Employers often ask how far withdrawal liability extends? Does it include other business entities owned by the same company? What about property those other entities own? On July 7, 2021, the Seventh Circuit decided in Local 705 International Brotherhood of Teamsters Pension Fund v. Pitello that withdrawal liability can reach affiliated trades or businesses that are under “common control” with the withdrawing employer, including any real estate owned by an such entity.

Background

How is this possible? Well, the Multiemployer Pension Plan Amendments Act of 1980 (MPPAA) began imposing charges on employers that stop participating in multiemployer defined benefit plans. The charge is deemed an assessment of the withdrawing employer’s share of the plan’s total unfunded vested benefits owed to the participants. This prevents an employer from withdrawing from a multiemployer plan and sticking the remaining employers with the total unfunded liability.

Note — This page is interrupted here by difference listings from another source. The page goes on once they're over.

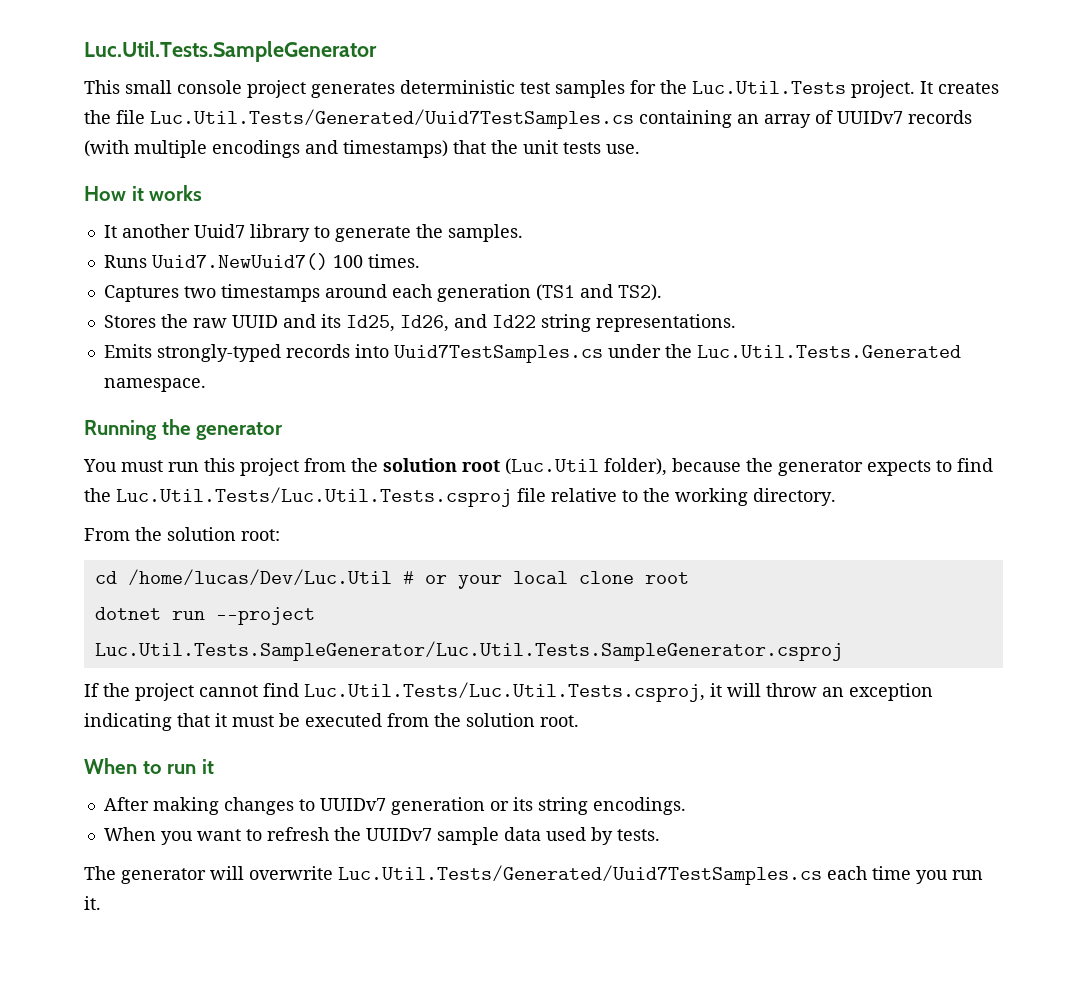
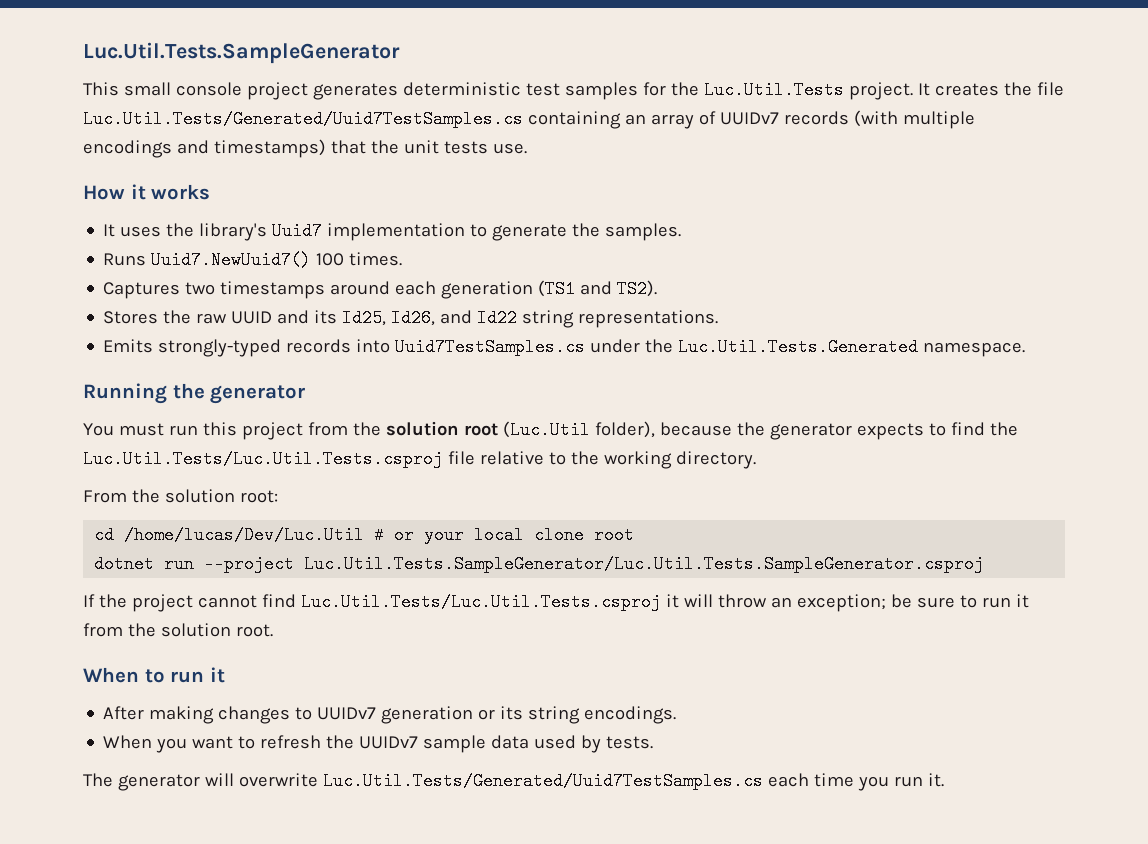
- It another Uuid7 library to generate the samples.
+ It uses the library's Uuid7 implementation to generate the samples.
- If the project cannot find Luc.Util.Tests/Luc.Util.Tests.csproj, it will throw an exception indicating that it must be executed from the solution root.
+ If the project cannot find Luc.Util.Tests/Luc.Util.Tests.csproj it will throw an exception; be sure to run it from the solution root.

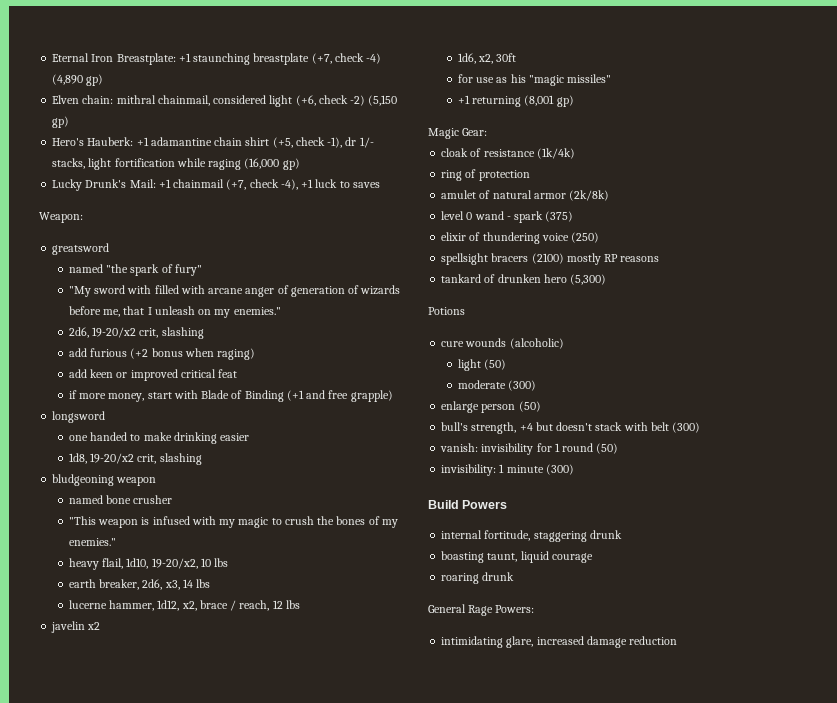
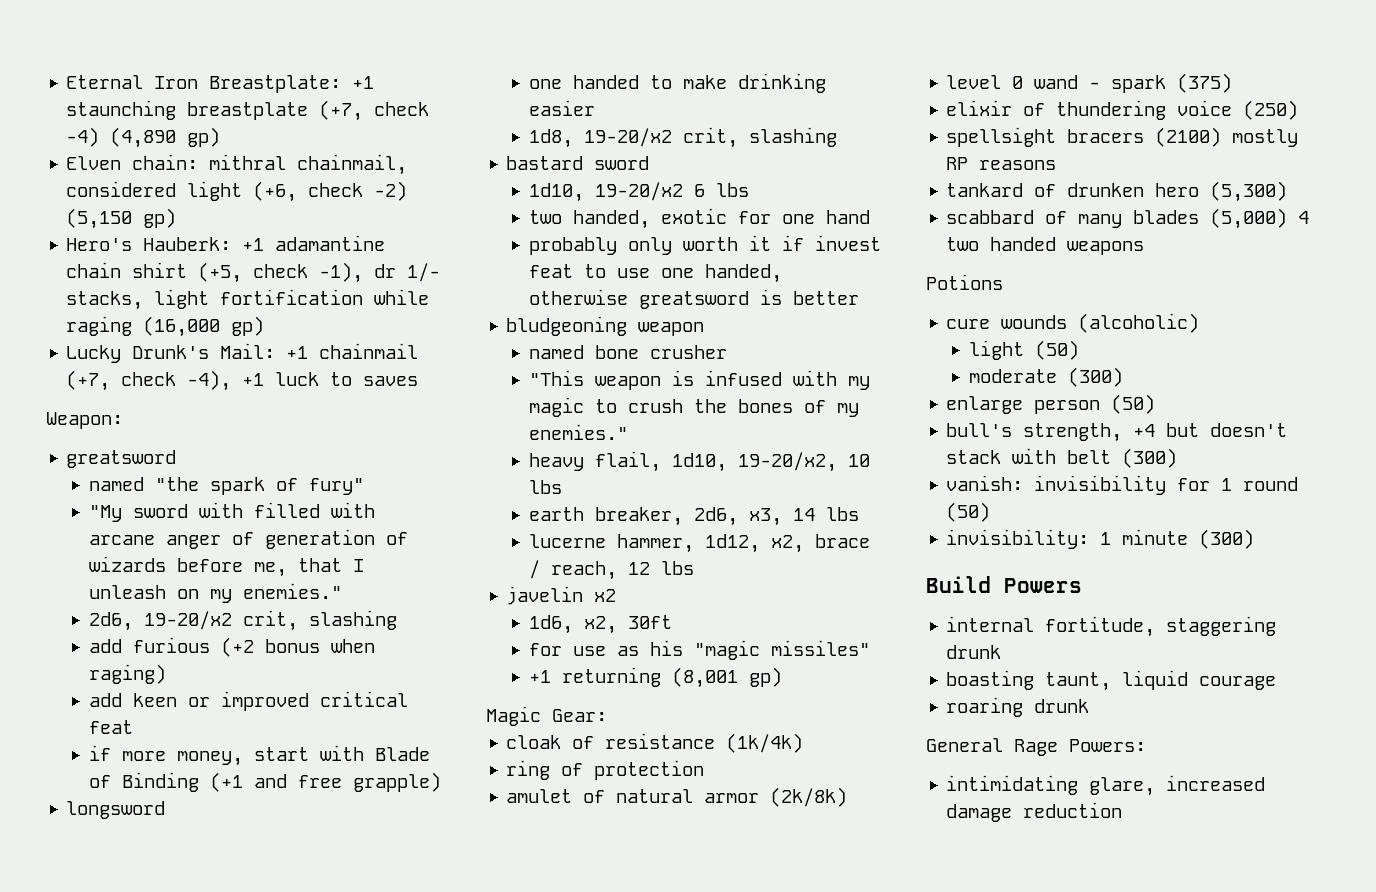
+ bastard sword
+ 1d10, 19-20/x2 6 lbs
+ two handed, exotic for one hand
+ probably only worth it if invest feat to use one handed, otherwise greatsword is better
+ scabbard of many blades (5,000) 4 two handed weapons

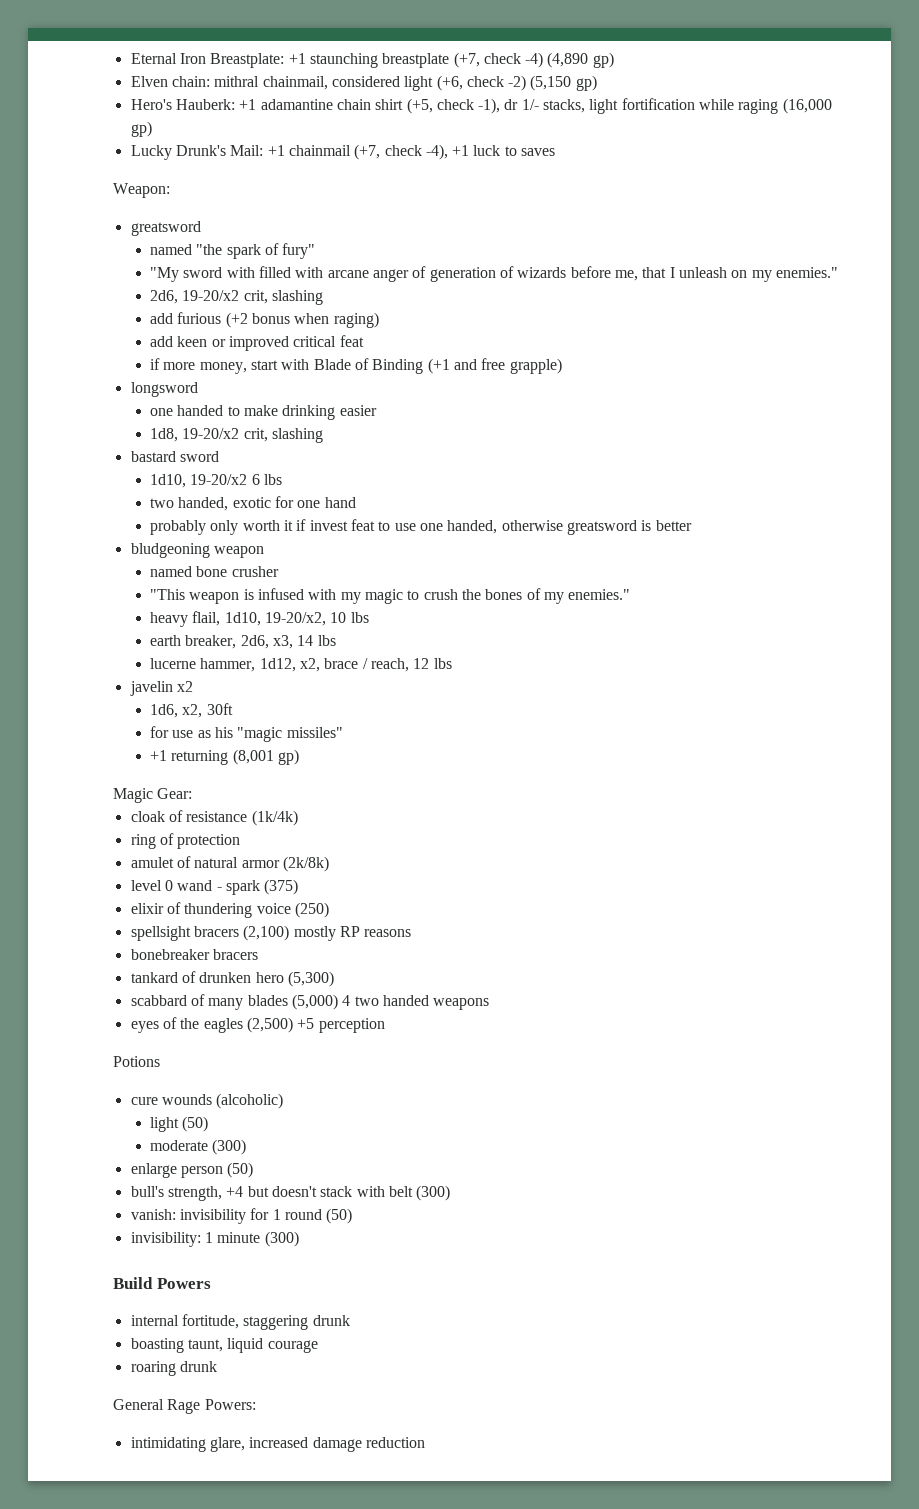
- spellsight bracers (2100) mostly RP reasons
+ spellsight bracers (2,100) mostly RP reasons
+ bonebreaker bracers
+ eyes of the eagles (2,500) +5 perception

In Pitello, the defendants owned a building out of which they operated two other businesses that they also owned. Neither business paid rent nor had a rental agreement to operate out of the property. One of these businesses, Gradei’s Express Co., had an obligation to contribute to the Local 705 Teamsters defined benefit plan. However, the Pitellos closed Gradei’s Express, ceased engaging in covered employments, and withdrew from the fund.

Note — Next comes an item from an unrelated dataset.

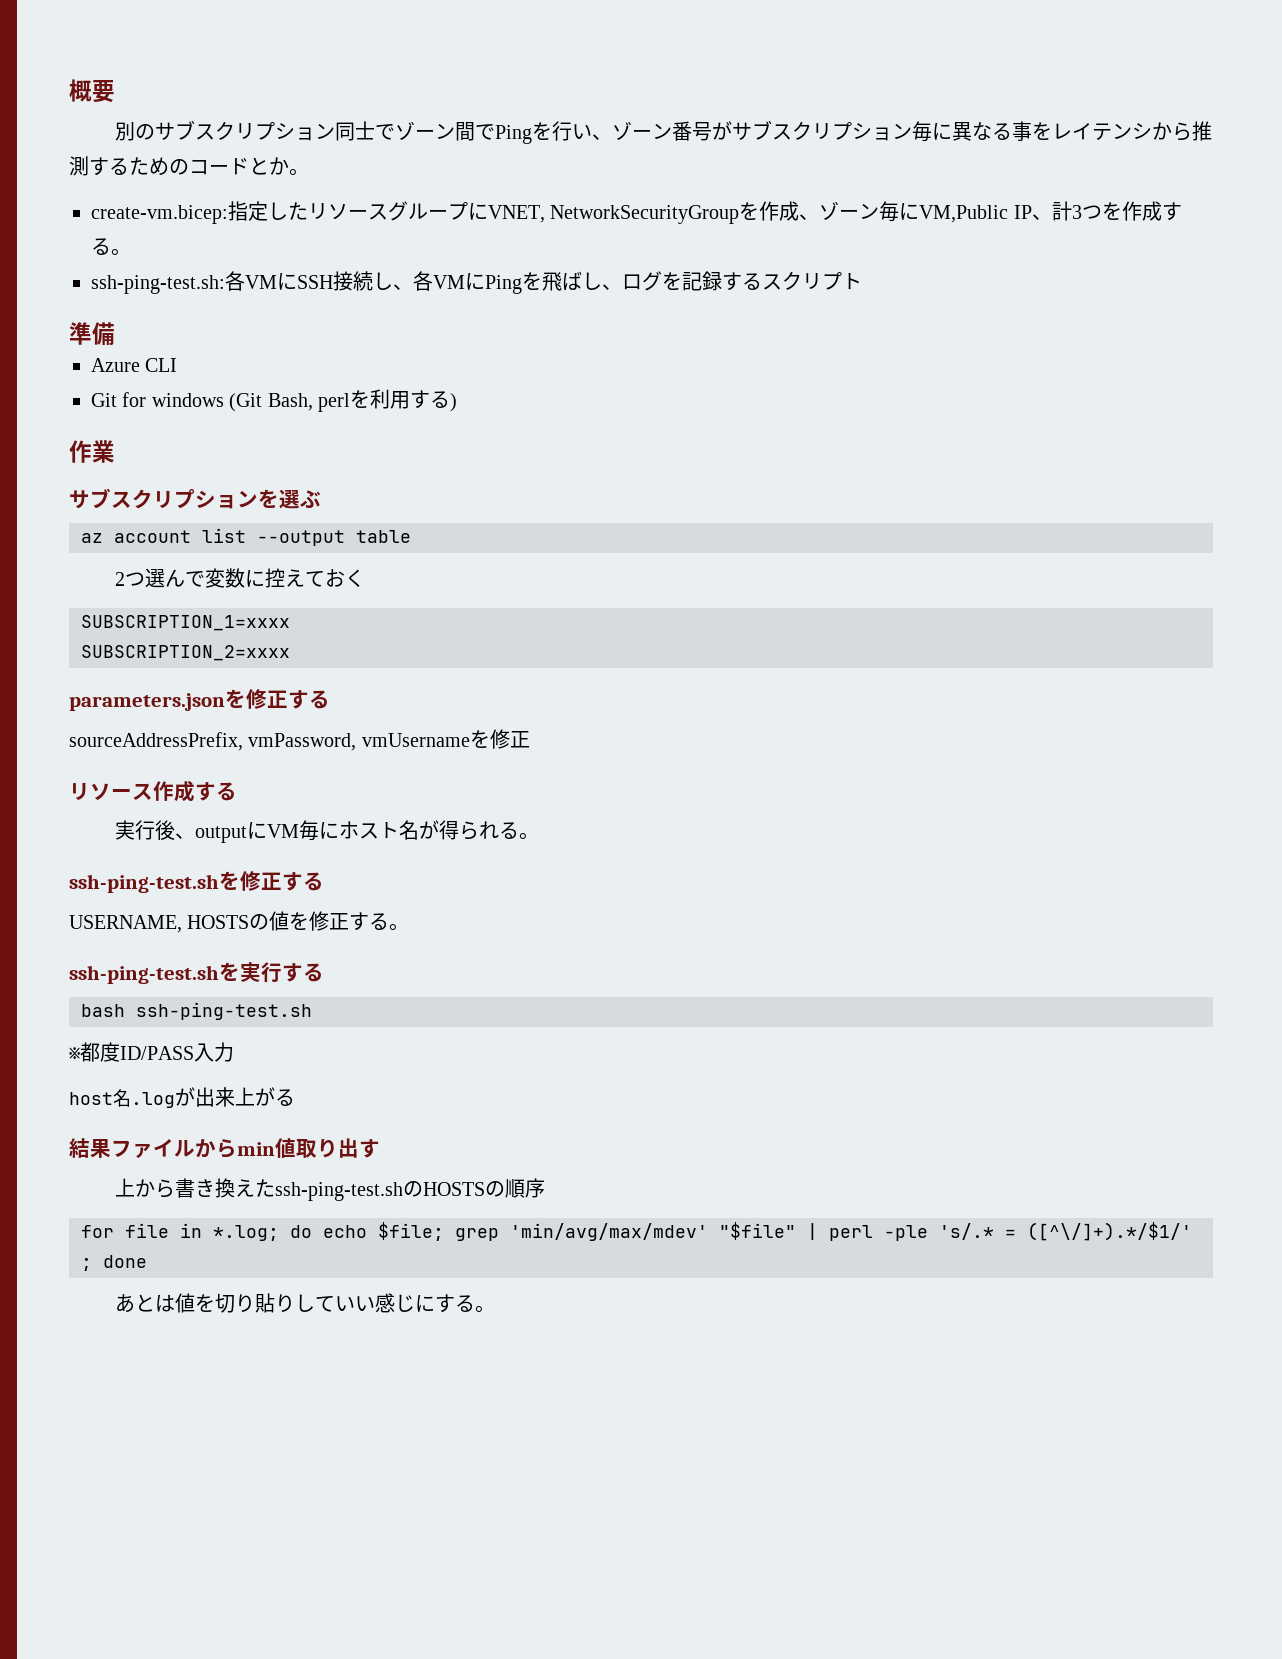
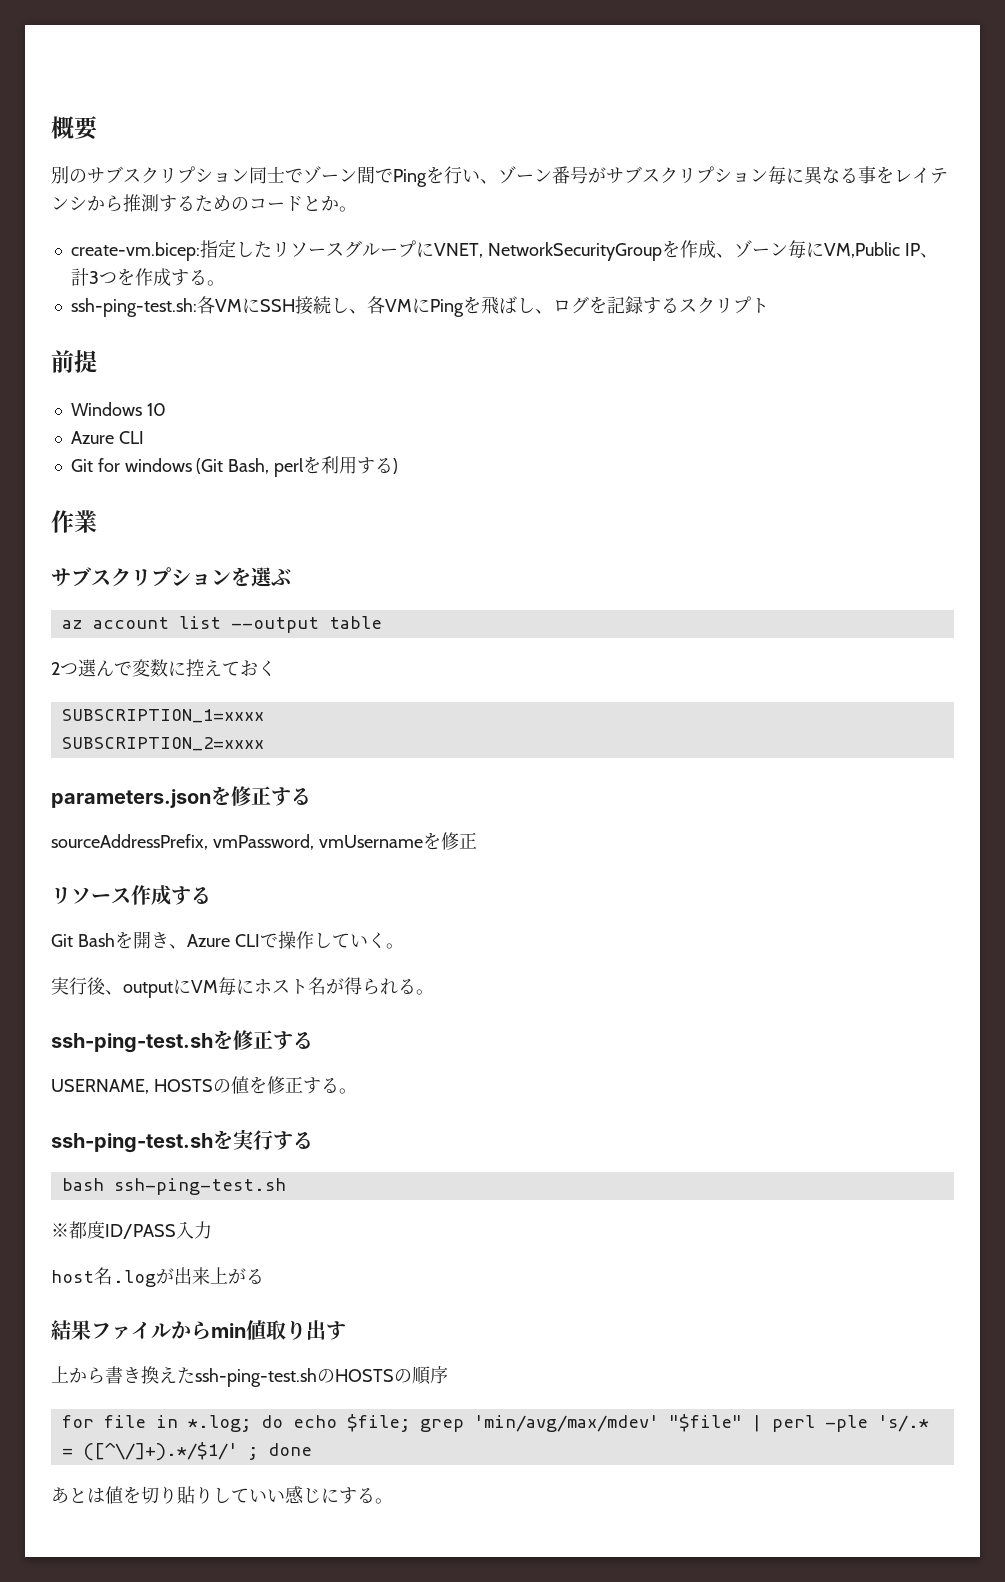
- 準備
+ 前提
+ Windows 10
+ Git Bashを開き、Azure CLIで操作していく。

The Plan sent Gradei’s, the Pitellos, and the other company they owned (called “GX Warehousing”) a notice and demand for payment of assessed withdrawal liability in the amount of $221,932.55. The Pitellos ignored this demand and did not request arbitration. Therefore, the Plan filed suit against all defendants in federal court requesting the assessed withdrawal liability.

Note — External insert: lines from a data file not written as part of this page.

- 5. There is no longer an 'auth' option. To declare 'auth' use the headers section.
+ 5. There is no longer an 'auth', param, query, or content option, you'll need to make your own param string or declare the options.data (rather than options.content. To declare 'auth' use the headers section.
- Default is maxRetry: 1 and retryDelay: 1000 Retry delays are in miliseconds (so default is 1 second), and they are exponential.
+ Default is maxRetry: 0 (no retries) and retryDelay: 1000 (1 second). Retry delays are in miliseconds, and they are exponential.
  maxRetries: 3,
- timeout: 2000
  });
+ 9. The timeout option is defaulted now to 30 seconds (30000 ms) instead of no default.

In reviewing the case, the Pitello Court noted a distinction between a trade or business and a passive investment. An activity is considered a trade or business if (1) it is primarily for income or profit and (2) the activity is undertaken with continuity and regularity. Here, the court noted that leasing property to a withdrawing employer, or allowing such an employer to use the property, constitutes a “trade or business.” That means the lessor could be jointly and severally liable for the withdrawal liability. On the other hand, passive investments are more personal and detached and therefore not subject to withdrawal liability.

In this case, the Pitellos other company owned a building that was used by the withdrawing employer to run operations. The Pitellos tried to argue that the property was not a “trade or business” because they had purchased the land over 15 years before ceasing covered operations, received no tax benefits, exemptions, or deductions, and did not collect rent. However, the court disagreed and noted that a landowner’s use of its own property to run another business was a form of equity that should be treated as part of the underlying business entity.

From the Court:

“Absent persuasive evidence that does not appear in this record, ‘the inescapable conclusion is that the [defendants]’s leasing activity was simply an extension of the business operations of…the withdrawing employer, and was a means to fractionalize [the withdrawing employer]’s assets.”

Takeaway

In withdrawal liability cases, plan trustees should evaluate all potential assets of a withdrawing employer, including those owned by other related entities. This would include an analysis as to whether the related entities are under “common control” and whether any assets owned by these entities constitute a trade or business or passive investment. As we saw in Pitello, depending on the circumstances these assets could be used to satisfy an employer’s withdrawal liability and preserve the overall funding status of the plan.